**ABOUT THIS TASK:** Pick out all lines of the entries that include the word "Bolt" and copy them.

**ENTRIES PROVIDED:**
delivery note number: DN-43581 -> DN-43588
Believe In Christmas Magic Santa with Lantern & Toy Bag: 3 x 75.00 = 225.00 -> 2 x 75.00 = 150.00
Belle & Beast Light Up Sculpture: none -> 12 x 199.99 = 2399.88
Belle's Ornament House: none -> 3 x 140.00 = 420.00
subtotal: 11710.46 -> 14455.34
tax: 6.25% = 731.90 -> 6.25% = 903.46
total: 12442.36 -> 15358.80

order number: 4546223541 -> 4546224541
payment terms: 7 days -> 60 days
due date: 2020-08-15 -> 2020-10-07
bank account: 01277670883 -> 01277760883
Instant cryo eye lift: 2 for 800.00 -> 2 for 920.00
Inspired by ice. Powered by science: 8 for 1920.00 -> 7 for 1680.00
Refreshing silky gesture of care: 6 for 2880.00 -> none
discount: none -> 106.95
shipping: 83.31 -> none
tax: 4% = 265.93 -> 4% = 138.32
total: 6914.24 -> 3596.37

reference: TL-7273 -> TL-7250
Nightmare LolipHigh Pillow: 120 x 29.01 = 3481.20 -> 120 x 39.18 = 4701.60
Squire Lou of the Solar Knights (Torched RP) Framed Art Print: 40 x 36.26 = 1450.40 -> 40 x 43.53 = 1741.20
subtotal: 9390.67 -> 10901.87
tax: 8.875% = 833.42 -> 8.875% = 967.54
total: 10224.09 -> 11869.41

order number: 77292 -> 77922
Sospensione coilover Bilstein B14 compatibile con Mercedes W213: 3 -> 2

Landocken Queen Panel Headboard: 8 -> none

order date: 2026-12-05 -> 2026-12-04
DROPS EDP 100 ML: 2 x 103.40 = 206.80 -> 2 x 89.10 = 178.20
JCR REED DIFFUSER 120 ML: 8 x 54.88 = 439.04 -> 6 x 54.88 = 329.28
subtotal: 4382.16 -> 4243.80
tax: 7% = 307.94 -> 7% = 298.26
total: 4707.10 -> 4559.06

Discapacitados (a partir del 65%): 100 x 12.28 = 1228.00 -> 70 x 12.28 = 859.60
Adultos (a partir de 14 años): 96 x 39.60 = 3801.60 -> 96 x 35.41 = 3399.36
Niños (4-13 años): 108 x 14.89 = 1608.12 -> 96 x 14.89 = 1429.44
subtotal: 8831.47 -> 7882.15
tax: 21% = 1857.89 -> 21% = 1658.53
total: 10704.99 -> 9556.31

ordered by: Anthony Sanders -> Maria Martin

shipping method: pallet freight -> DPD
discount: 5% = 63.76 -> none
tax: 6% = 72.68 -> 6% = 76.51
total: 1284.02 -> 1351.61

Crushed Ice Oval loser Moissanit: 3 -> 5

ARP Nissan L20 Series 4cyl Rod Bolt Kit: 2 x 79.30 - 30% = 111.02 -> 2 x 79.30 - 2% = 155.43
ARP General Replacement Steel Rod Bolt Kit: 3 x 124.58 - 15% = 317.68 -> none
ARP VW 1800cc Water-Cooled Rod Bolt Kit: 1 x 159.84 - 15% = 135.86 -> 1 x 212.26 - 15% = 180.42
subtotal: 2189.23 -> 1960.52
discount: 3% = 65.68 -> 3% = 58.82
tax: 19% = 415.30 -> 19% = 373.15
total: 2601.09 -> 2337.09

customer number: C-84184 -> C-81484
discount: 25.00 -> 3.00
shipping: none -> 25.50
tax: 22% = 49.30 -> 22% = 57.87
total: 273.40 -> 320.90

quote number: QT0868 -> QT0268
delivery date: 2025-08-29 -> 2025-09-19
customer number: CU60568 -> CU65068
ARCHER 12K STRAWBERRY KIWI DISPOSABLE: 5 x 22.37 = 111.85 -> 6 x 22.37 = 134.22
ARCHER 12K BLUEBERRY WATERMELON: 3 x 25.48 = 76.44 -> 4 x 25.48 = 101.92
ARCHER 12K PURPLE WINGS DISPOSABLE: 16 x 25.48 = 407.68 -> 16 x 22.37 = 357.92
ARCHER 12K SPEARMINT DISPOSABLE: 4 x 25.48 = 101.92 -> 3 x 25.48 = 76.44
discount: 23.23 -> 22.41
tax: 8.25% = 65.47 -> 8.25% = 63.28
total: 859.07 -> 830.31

**SOLUTION FOR THIS EXERCISE:**
ARP Nissan L20 Series 4cyl Rod Bolt Kit: 2 x 79.30 - 30% = 111.02 -> 2 x 79.30 - 2% = 155.43
ARP General Replacement Steel Rod Bolt Kit: 3 x 124.58 - 15% = 317.68 -> none
ARP VW 1800cc Water-Cooled Rod Bolt Kit: 1 x 159.84 - 15% = 135.86 -> 1 x 212.26 - 15% = 180.42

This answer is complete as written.